Polls say Trump, Sanders, but predictions mean little

Democratic candidate Hillary Clinton at a campaign stop Monday at Manchester Community College in New Hampshire. Clinton trails Bernie Sanders in the state polls but is hoping that she can beat expectations and grab momentum.


PELHAM, N.H. — Don't even try to predict the outcome of today's New Hampshire primary.

The voters are too independent-minded, too contrarian. Stop them in the diners, shopping malls or while they're shoveling Monday's snow off their sidewalks, and many were still making up their minds.

Polls said a third to half of the voters were still undecided in the last hours before polls opened just before dawn today.

That's not unusual in the nation's first primary; since the modern New Hampshire primary began in 1952, last-minute surprises have been the norm.

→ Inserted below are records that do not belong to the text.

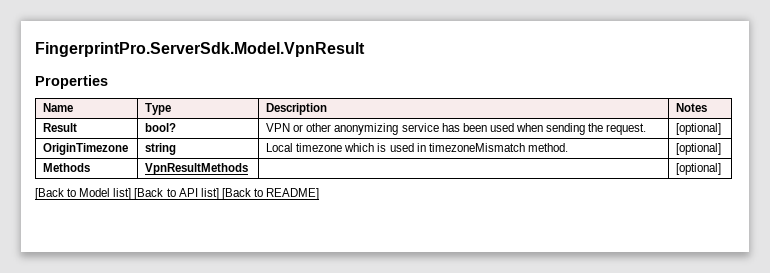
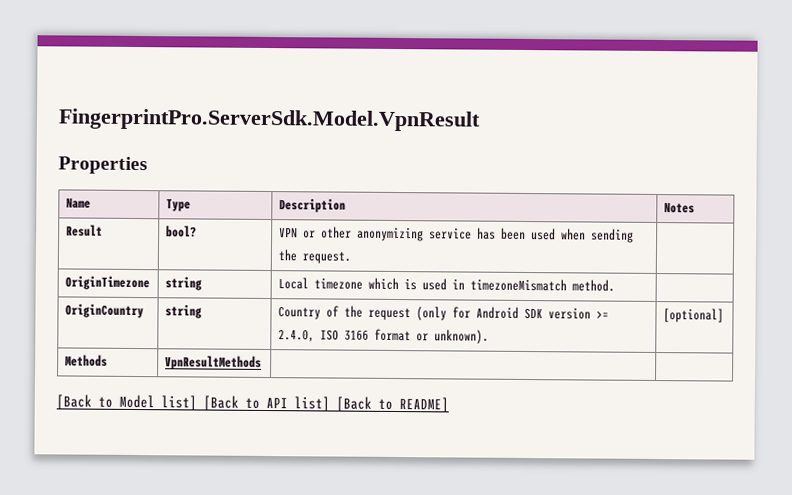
- Result | bool? | VPN or other anonymizing service has been used when sending the request. | [optional]
+ Result | bool? | VPN or other anonymizing service has been used when sending the request. |
- OriginTimezone | string | Local timezone which is used in timezoneMismatch method. | [optional]
+ OriginTimezone | string | Local timezone which is used in timezoneMismatch method. |
+ OriginCountry | string | Country of the request (only for Android SDK version >= 2.4.0, ISO 3166 format or unknown). | [optional]
- Methods | VpnResultMethods | | [optional]
+ Methods | VpnResultMethods | |

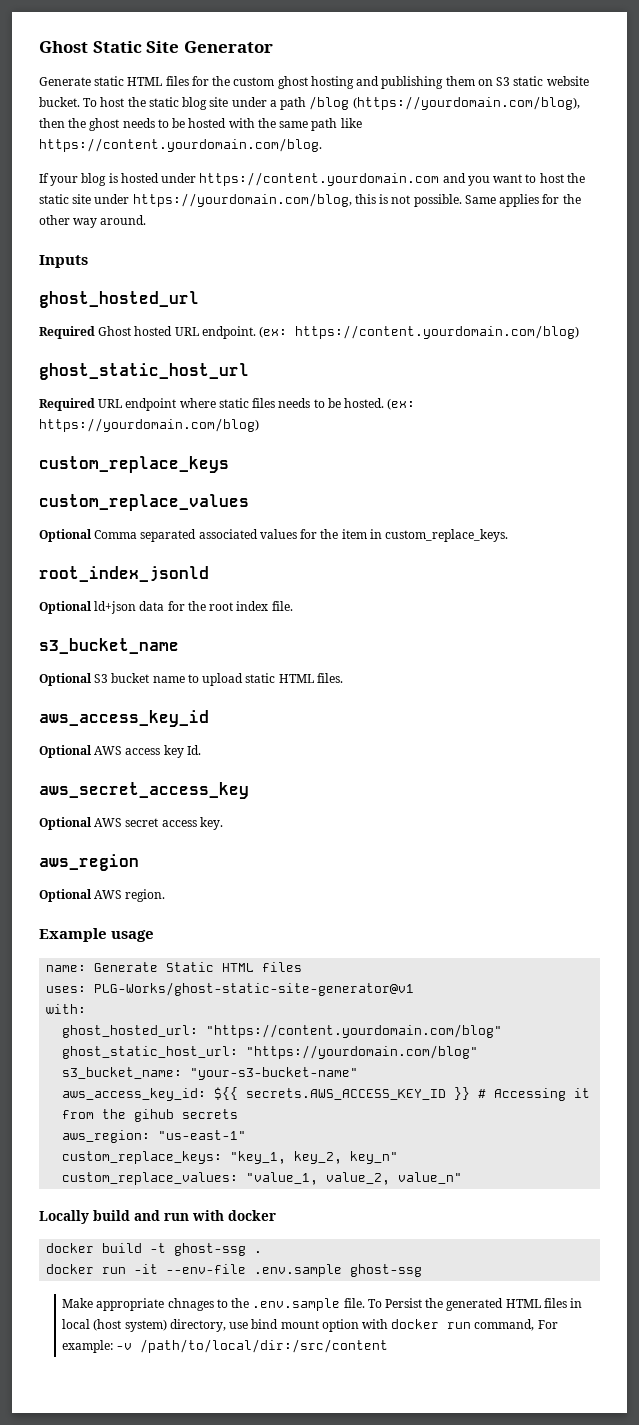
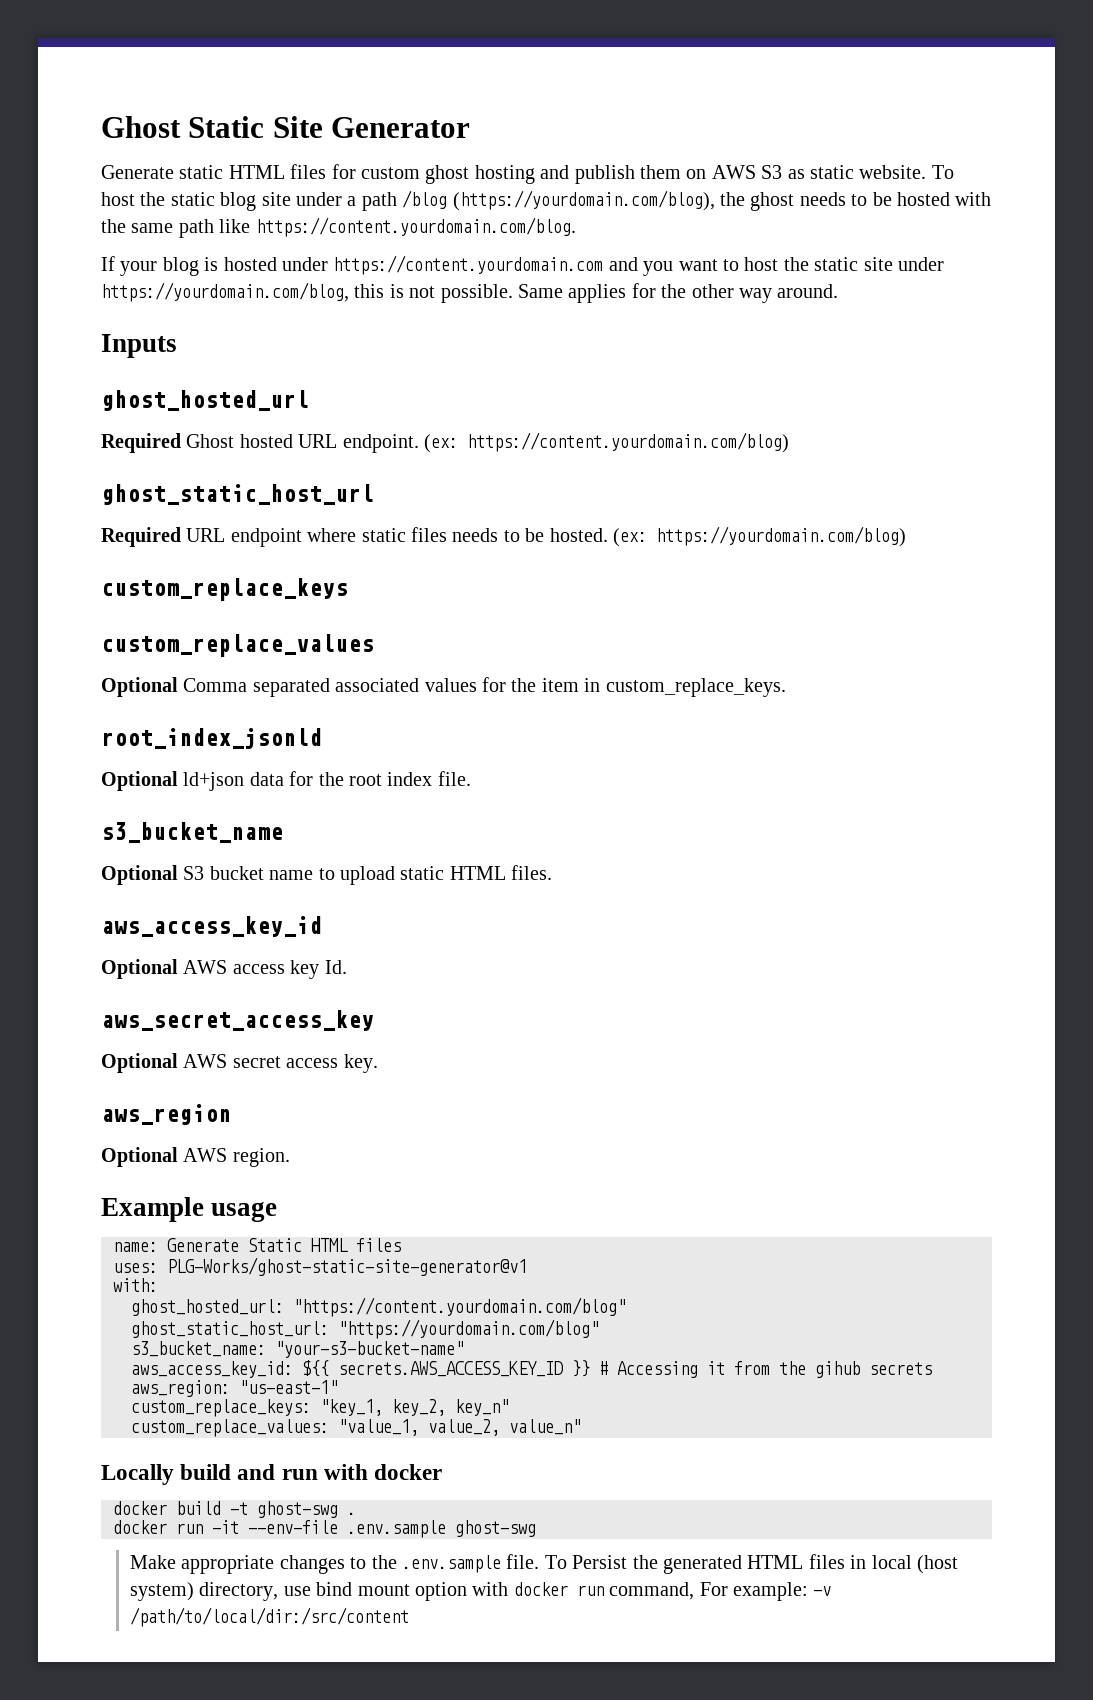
- Generate static HTML files for the custom ghost hosting and publishing them on S3 static website bucket.
+ Generate static HTML files for custom ghost hosting and publish them on AWS S3 as static website.
- To host the static blog site under a path /blog (https://yourdomain.com/blog), then the ghost needs to be hosted with the same path like https://content.yourdomain.com/blog.
+ To host the static blog site under a path /blog (https://yourdomain.com/blog), the ghost needs to be hosted with the same path like https://content.yourdomain.com/blog.
- docker build -t ghost-ssg .
+ docker build -t ghost-swg .
- docker run -it --env-file .env.sample ghost-ssg
+ docker run -it --env-file .env.sample ghost-swg
- Make appropriate chnages to the .env.sample file.
+ Make appropriate changes to the .env.sample file.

That stage is set again today. Bernie Sanders and Donald Trump have held on to big polling leads in the state for weeks, and polls suggest that they'll win.

More intrigue lies with the rest of the pack. The drama here involves who's going to become politics' next big thing as the campaign caravan decamps Wednesday for South Carolina and Nevada.

Hillary Clinton, way behind Sanders in New Hampshire polls, was walking ice-lined streets Monday knocking on doors and visiting a doughnut shop, hoping for a strong enough showing that she could claim momentum.

Among Republicans, Marco Rubio seemed to be moving up after his strong showing in the Iowa caucuses, but his less-than-impressive debate performance Saturday may have stopped his climb.

Meanwhile, John Kasich, Ted Cruz, Jeb Bush and Chris Christie were getting overflow crowds in New Hampshire.

Some experts say today's primary will play on different political turf than was trod by candidates in the past.

Broad changes to the state's population — and that new population's political views — have made New Hampshire more willing to embrace the insurgent Democratic candidacy of Sen. Bernie Sanders and, potentially, Rubio.

The stereotypical New Hampshire Republican voter, a rugged, self-sufficient type fixated on limiting taxes, has given way to one living in the southern, Massachusetts-adjacent suburbs.

The Democratic Party, once buttressed by mill workers in eastern and central towns, has expanded its reach all over the state but particularly in those same southern counties and along the western edge of the state, near Vermont.

Pushing the change have been the tidal surges that reshape politics in many places: Older residents, mostly conservative, are dying off; younger and more liberal residents have moved in.

The state's attractions, including a midsection plump with lakes, have lured migrants who have brought moderating political views with them.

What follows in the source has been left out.